The AAN position statement author further addressed the opposing position of the Nevada law, the AAN’s position on brain death, and what clinicians need to know in regard to determining it.
James Russell, DO, MS
Earlier this week, the American Academy of Neurology (AAN) announced that it has a goal of achieving nationwide consensus on the determination of brain death.1
Despite the lack of a known case of inaccurate determination of death with the return of any brain function, such as consciousness, brainstem reflexes, or breathing, the state of Nevada remains the only US state which has adopted legislation requiring the use of the AAN guidelines as medical standard, authorized by the model Uniform Determination of Death Act (UDDA).
Although some have been critical of Nevada’s law. In April 2018, a group authored a perspective in the Journal of Bioethical Inquiry regarding their concern surrounding the amendments to the Nevada law.2 They wrote that “even though the primary purpose of the UDDA is to ensure that all functions of a person’s entire brain have ceased, the AAN guidelines do not accurately assess this.”
Additionally, they pointed to Nevada’s desire to resolve uncertainty following a high-profile case by amending their legislation to include the AAN guidelines, noting that “in doing so, Nevada has raised more legal issues than it has solved, particularly given its impact on patient and religious rights.”

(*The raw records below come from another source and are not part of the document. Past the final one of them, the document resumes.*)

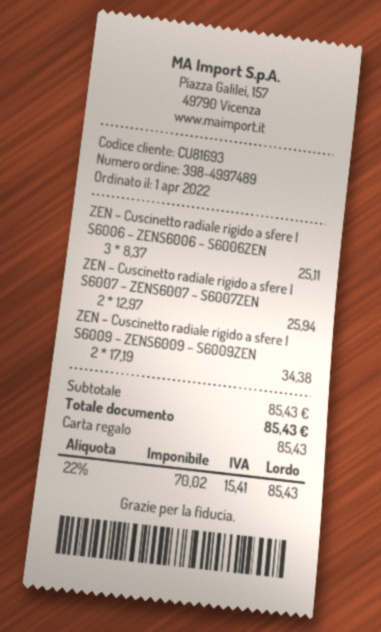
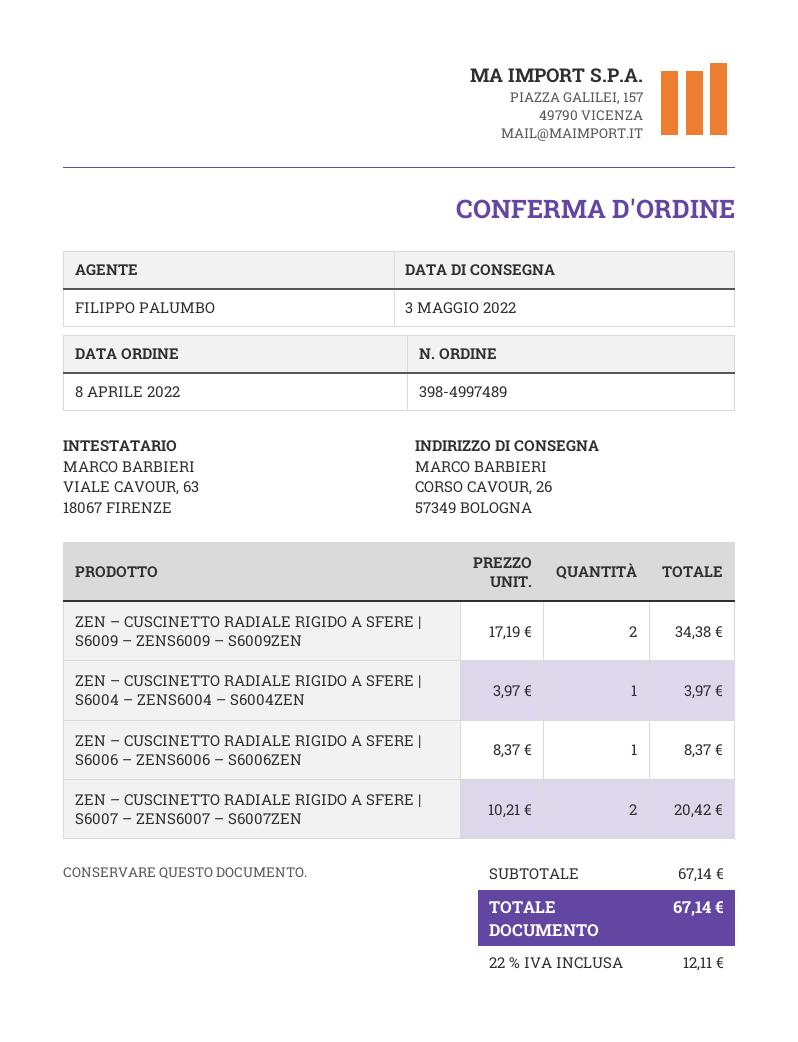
order date: 2022-04-01 -> 2022-04-08
ZEN – Cuscinetto radiale rigido a sfere | S6006 – ZENS6006 – S6006ZEN: 3 x 8.37 = 25.11 -> 1 x 8.37 = 8.37
ZEN – Cuscinetto radiale rigido a sfere | S6007 – ZENS6007 – S6007ZEN: 2 x 12.97 = 25.94 -> 2 x 10.21 = 20.42
ZEN – CUSCINETTO RADIALE RIGIDO A SFERE | S6004 – ZENS6004 – S6004ZEN: none -> 1 x 3.97 = 3.97
subtotal: 85.43 -> 67.14
tax: 22% = 15.41 -> 22% = 12.11
total: 85.43 -> 67.14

To further address this opposing position of the Nevada law, the AAN’s position on brain death, and what clinicians need to know in regard to determining it, James Russell, DO, MS, neurologist, Lahey Hospital and Medical Center, and an author of the position statement, spoke with NeurologyLive®.
James Russell, DO, MS: Let me speak to the Nevada situation because, in a number of different ways, it’s ironic that you bring it up. The uniform acceptance of the UDDA in 1981 authorized the medical profession to identify and provide the medical standards by which brain death was determined. In short, basically, the UDDA report equated brain death with cardiopulmonary death. That charge was sent out, and in response to that, organizations like the American Academy of Neurology and the 3 pediatric components groups that I mentioned developed medical or clinical standards by which brain death would be determined. To the best of our knowledge, when complied with, they’re uniformly accurate as they obviously need to be.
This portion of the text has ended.